Hail the Mud Season
I sometimes imagine that the gardeners calendar is not that of twelve months, but that of fifteen. Fifteen distinct seasons. Someday I’ll either design my own calendar or write a book based around that concept. Plant people are closely connected to nature, and can sense the slightest change in both spirit and growth,that the difference between November and December is not nearly as distinct at that moment between first heavy frost, and the day after.
I can think of many ways to creatively divide summer itself. Maybe breaking it down to at least five or six seasons, : Peak solstice in mid June when here, in New England, the gardens have turned into a high-deff vision of early summer bloom that rivals no other: bloomy moss roses, floppy peonies, phalanxes of German bearded Iris in curious shades of cocoa, liver and mauve and, and spires of foxgloves. Yet the seasons can change practically overnight. High Summer is quite different, those last two weeks of July and the first two weeks of August, where the humidity can approach 100 percent, and the air is as thick with the tooth-pasty creamy scent of trumpet lilies and Asiatic lilies. Barechested, and barefooted, one can walk blindfolded through these summer seasons and know exactly what week it may be.

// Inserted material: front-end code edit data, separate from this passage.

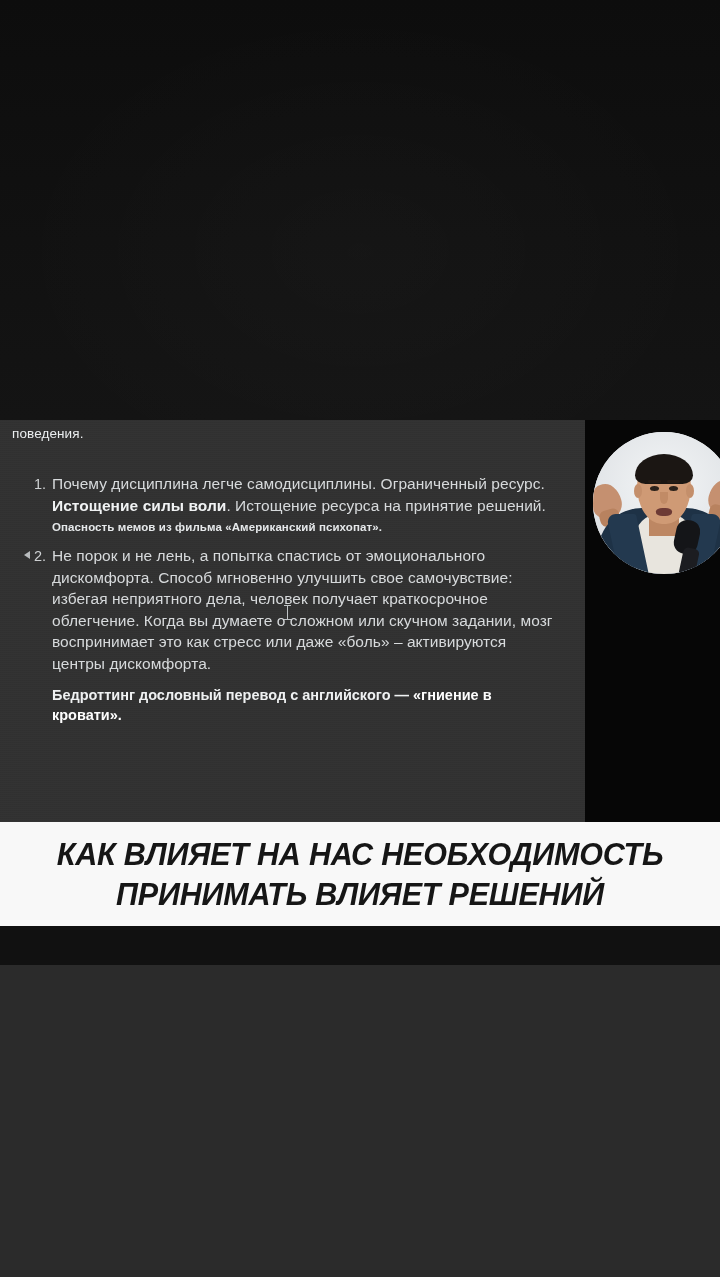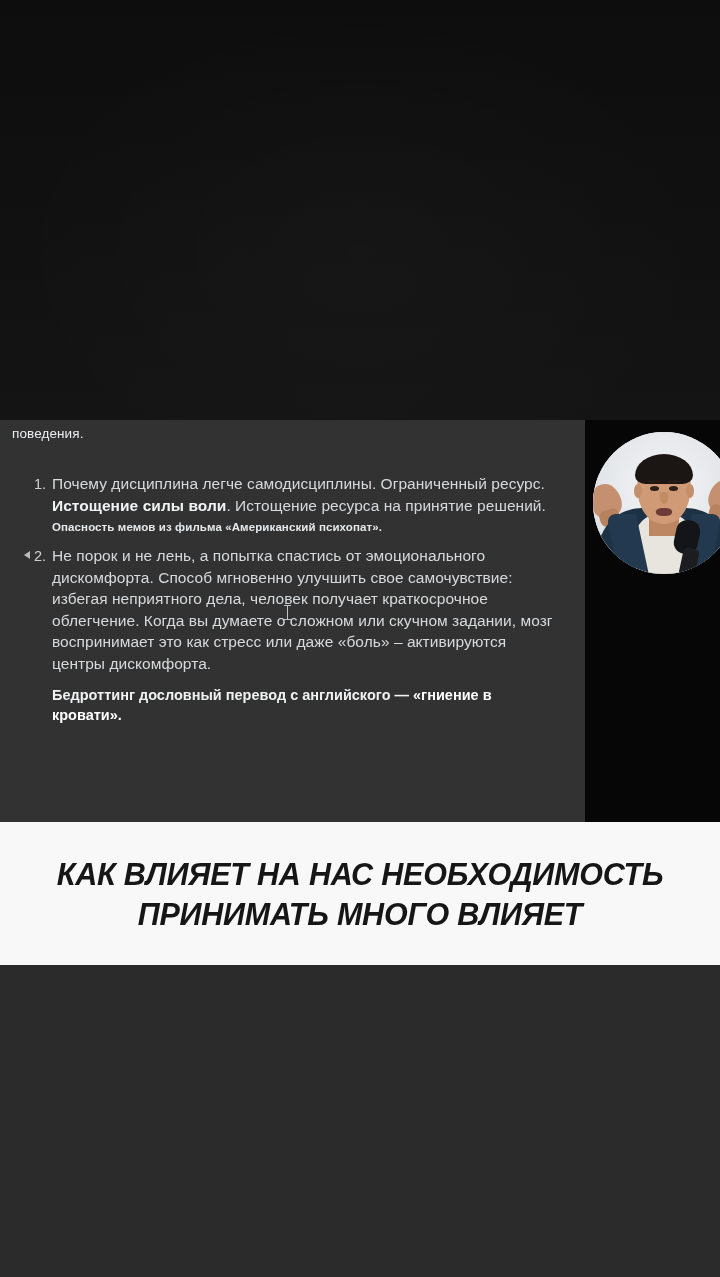--- a/index.html
+++ b/index.html
@@ -353,7 +353,7 @@
     left: 0;
     top: 822px;
     width: 720px;
-    height: 143px;
+    height: 104px;
     background: #f8f8f8;
     display: flex;
     flex-direction: column;

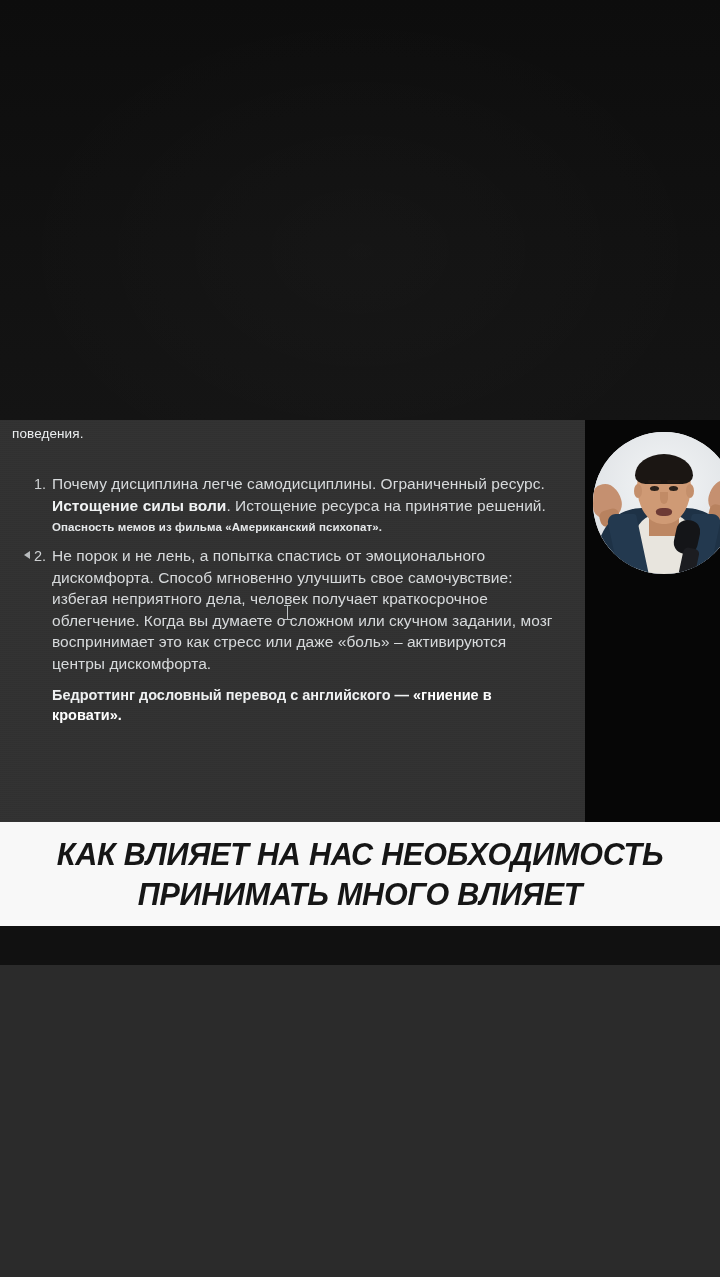--- a/index.html
+++ b/index.html
@@ -453,7 +453,7 @@
 
   <div id="caption-bar">
     <div id="caption-line-1" class="caption-line">КАК ВЛИЯЕТ НА НАС НЕОБХОДИМОСТЬ</div>
-    <div id="caption-line-2" class="caption-line">ПРИНИМАТЬ МНОГО ВЛИЯЕТ</div>
+    <div id="caption-line-2" class="caption-line">ПРИНИМАТЬ ВЛИЯЕТ РЕШЕНИЙ</div>
   </div>
 
   <div id="letterbox-bottom" class="letterbox"></div>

But it is now, in early March, the beginning of not only the classic Mud season, but indeed the outdoor gardening season here in Zone 5b. The snow has melted, the early shrubs are blooming and the crocus seiberi are up with the galanthus. And even though it may snow again, we know that since the morning chorus has started ( a week ago here, with a confirmed migratory Robin sighted and heard last Sunday), spring is on it’s way.